There’s a lot of health benefits associated with keto-adaptation. Obesity, chronic diseases, neurological conditions and cancer are much easier to manage with the ketogenic diet. Type-2 diabetes can be reversed with the ketogenic diet.
What is the ketogenic diet?
See the slide of how it differs from other low carb diets.

It is low in carbohydrate. Carbohydrates are probably the primary macronutrient that drives ketosis but protein is also anti Ketogenic. A ketogenic diet is limited in carbs and protein. Fat doesn’t really factor in that much in terms of inducing ketosis so fat can be high it can be low it can be moderate depending on if weight loss or weight maintenances is desired. The Ketogenic diet is very tasty and very satiating.
What does the ketogenic diet look like in terms of macronutrients?
Please see the image of where calories come from.

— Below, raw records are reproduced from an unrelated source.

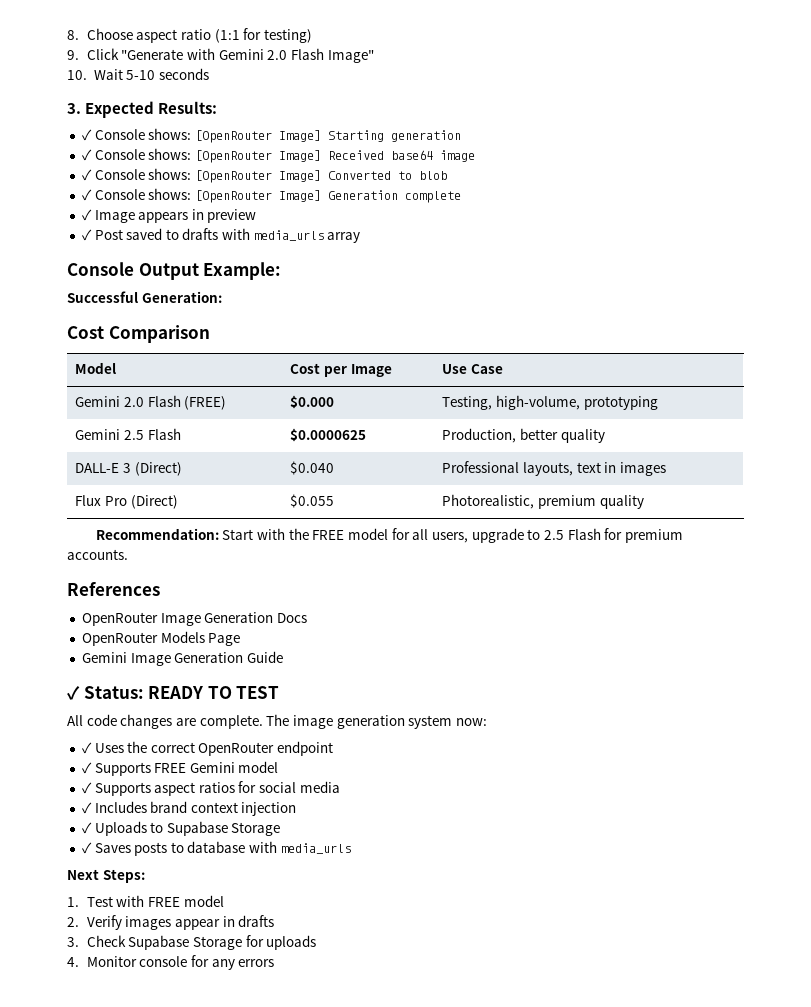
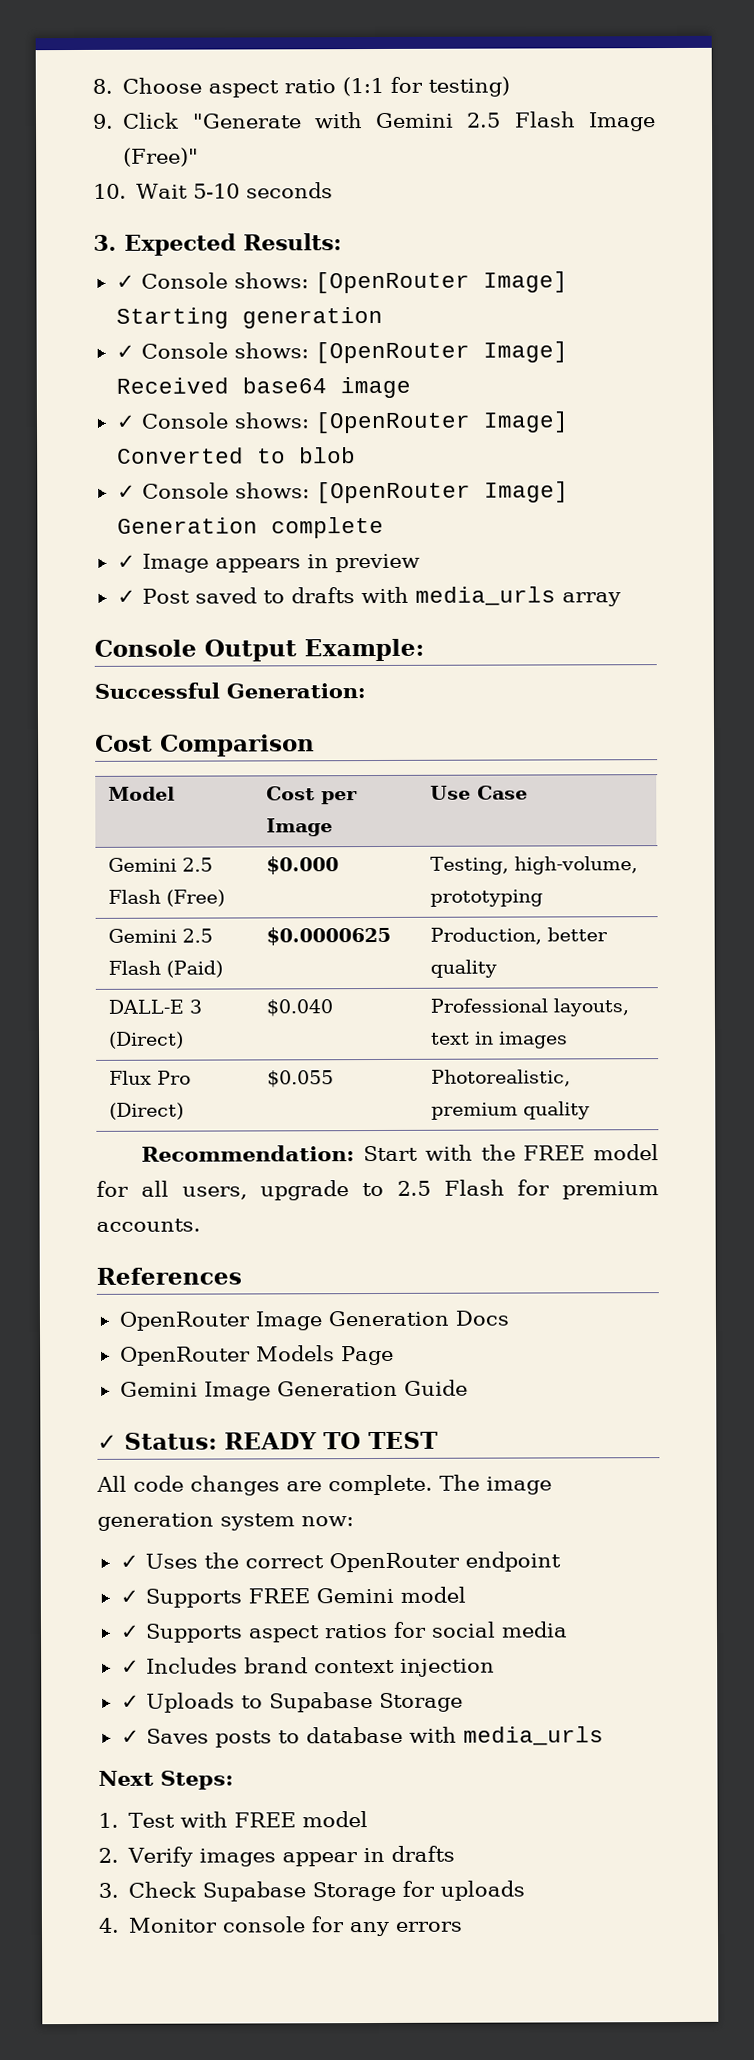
- 9. Click "Generate with Gemini 2.0 Flash Image"
+ 9. Click "Generate with Gemini 2.5 Flash Image (Free)"
- Gemini 2.0 Flash (FREE) | $0.000 | Testing, high-volume, prototyping
+ Gemini 2.5 Flash (Free) | $0.000 | Testing, high-volume, prototyping
- Gemini 2.5 Flash | $0.0000625 | Production, better quality
+ Gemini 2.5 Flash (Paid) | $0.0000625 | Production, better quality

Carbs are 5% up to 10% of your calories if you trying to loose weight. Make sure you are getting 10-15 grams of non-starchy vegetables, and one or two ounces and nuts will give another 5-10 grams and even some fruits such as berries, avocados or tomatoes. The limit of what induces ketosis is highly variable, diabetics need to be generally closer to 30 or 35 or 40 grams of carbs, whereas some athletes can have more. (One gram of carbs is 4 calories). It is best to measure ketones to know because there’s no magic number here that works for everyone.
Please see the image of Ketone levels.

The real key here is the numbers if you’re eating carbs above 50 grams of carbs for most people you’re likely not more than point to maybe point 1 millimolar in the blood. It might be a bit higher after an overnight fast.
Nutritional ketosis (very low-carb diet) ranges from1 up to 5 millimolar.
Working with your doctor, Type 1 diabetics may reduce the levels of insulin required.
When you’re in ketosis the brain can extract about two-thirds of its energy from ketones and is protected from low blood sugar.